Author Affiliations: Institute for Healthcare Improvement, Cambridge (Drs Lloyd and Goldmann) and Department of Pediatrics, Harvard Medical School, and Departments of Immunology and Infectious Diseases, and Epidemiology, Harvard School of Public Health, Harvard University (Dr Goldmann), Boston, Massachusetts.

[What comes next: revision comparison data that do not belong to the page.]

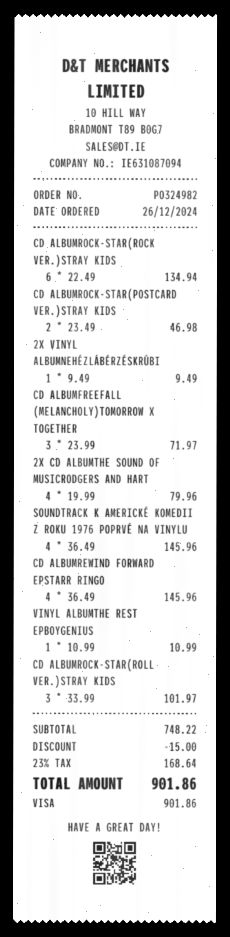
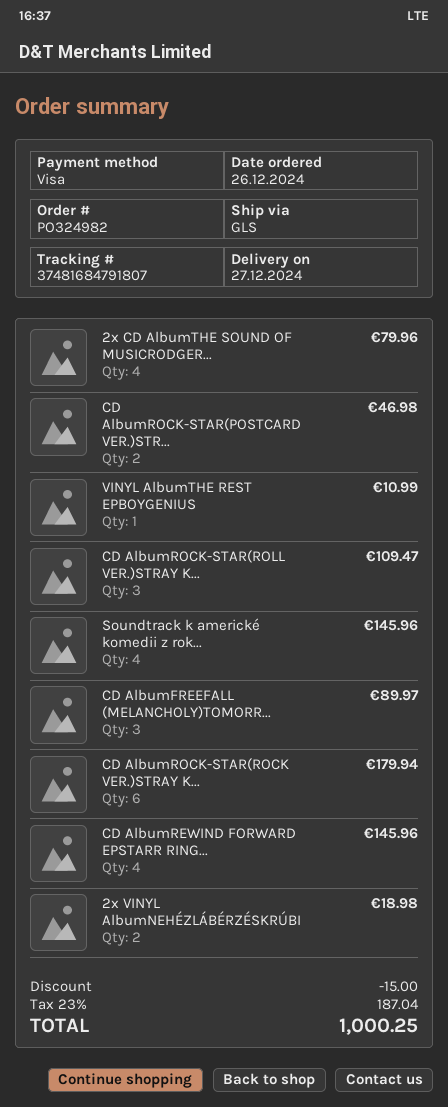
CD ALBUMROCK-STAR(ROCK VER.)STRAY KIDS: 6 for 134.94 -> 6 for 179.94
2X VINYL ALBUMNEHÉZLÁBÉRZÉSKRÚBI: 1 for 9.49 -> 2 for 18.98
CD ALBUMFREEFALL (MELANCHOLY)TOMORROW X TOGETHER: 3 for 71.97 -> 3 for 89.97
CD ALBUMROCK-STAR(ROLL VER.)STRAY KIDS: 3 for 101.97 -> 3 for 109.47
tax: 23% = 168.64 -> 23% = 187.04
total: 901.86 -> 1000.25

A novel “time eating” clock was recently unveiled at Corpus Christi College in Cambridge, England. Sitting atop this clock is Chronophage, a large grasshopper escapement that “eats up every minute of your life, and as soon as one's gone he's salivating for the next.” Health care time is certainly not protected from the voracious appetite of Chronophage, but the passage of time in any medical situation is perceived in different ways, depending on who is doing the watching. At many points in the delivery of health care, time seems to disappear altogether; in other situations, it moves slowly, lags a few beats, races ahead, or even lurches forward in a disconcertingly asynchronous manner. In this Commentary, a new perspective on time—improvement time—is discussed in the context of 3 traditional aspects of medical time: clinical research (knowledge) time, patient (illness) time, and clinical practice (disease) time.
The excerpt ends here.